## WHAT NEEDS TO BE DONE
Beginning with the line where "- (viii) Issuer's" occurs, transcribe every line exactly through the last line of the listing below, and no others.

>>

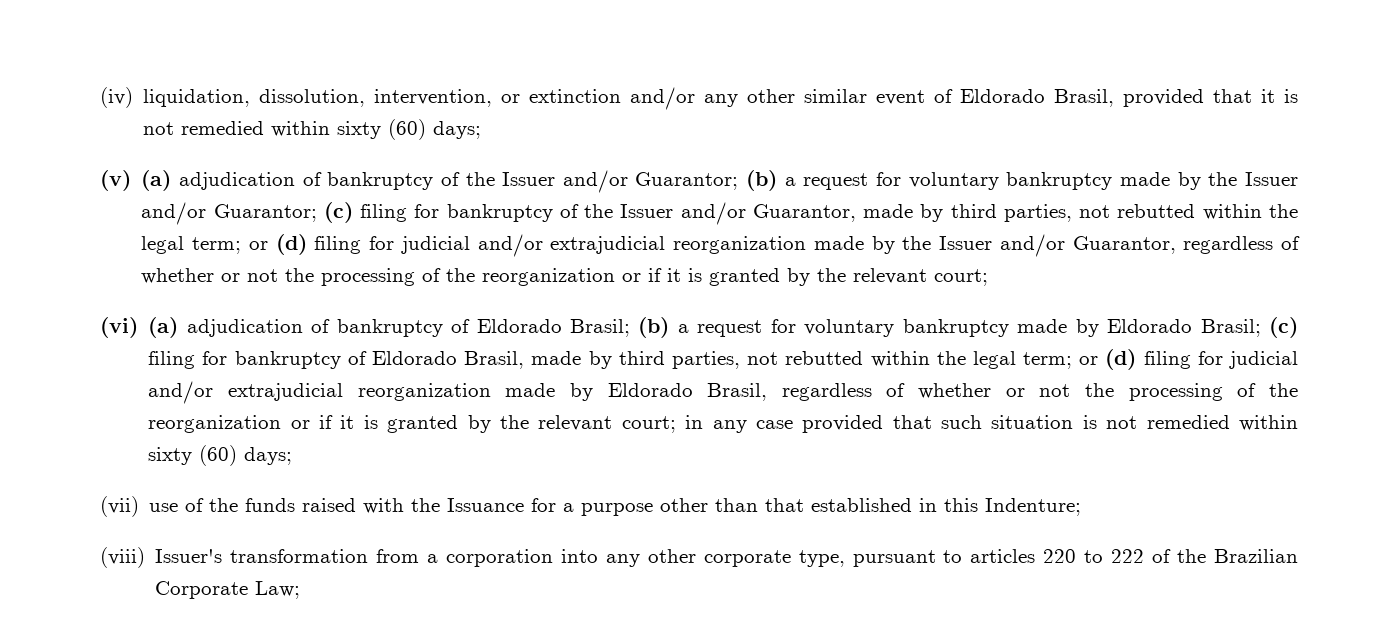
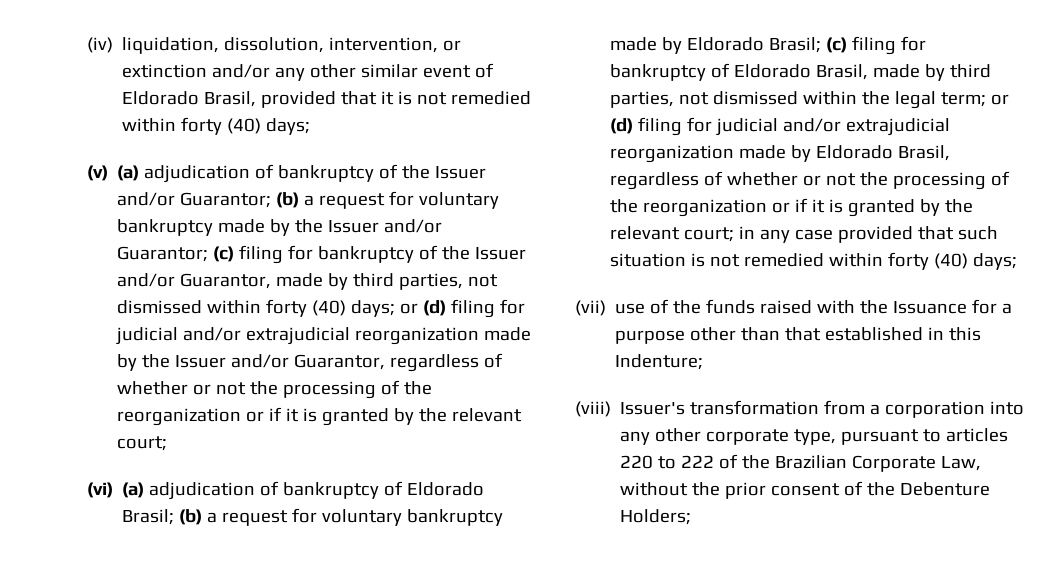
- (iv) liquidation, dissolution, intervention, or extinction and/or any other similar event of Eldorado Brasil, provided that it is not remedied within sixty (60) days;
+ (iv) liquidation, dissolution, intervention, or extinction and/or any other similar event of Eldorado Brasil, provided that it is not remedied within forty (40) days;
- (c) filing for bankruptcy of the Issuer and/or Guarantor, made by third parties, not rebutted within the legal term;
+ (c) filing for bankruptcy of the Issuer and/or Guarantor, made by third parties, not dismissed within forty (40) days;
- (c) filing for bankruptcy of Eldorado Brasil, made by third parties, not rebutted within the legal term;
+ (c) filing for bankruptcy of Eldorado Brasil, made by third parties, not dismissed within the legal term;
- in any case provided that such situation is not remedied within sixty (60) days;
+ in any case provided that such situation is not remedied within forty (40) days;
- (viii) Issuer's transformation from a corporation into any other corporate type, pursuant to articles 220 to 222 of the Brazilian Corporate Law;
+ (viii) Issuer's transformation from a corporation into any other corporate type, pursuant to articles 220 to 222 of the Brazilian Corporate Law, without the prior consent of the Debenture Holders;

<<

## RESPONSE TO THE EXERCISE
- (viii) Issuer's transformation from a corporation into any other corporate type, pursuant to articles 220 to 222 of the Brazilian Corporate Law;
+ (viii) Issuer's transformation from a corporation into any other corporate type, pursuant to articles 220 to 222 of the Brazilian Corporate Law, without the prior consent of the Debenture Holders;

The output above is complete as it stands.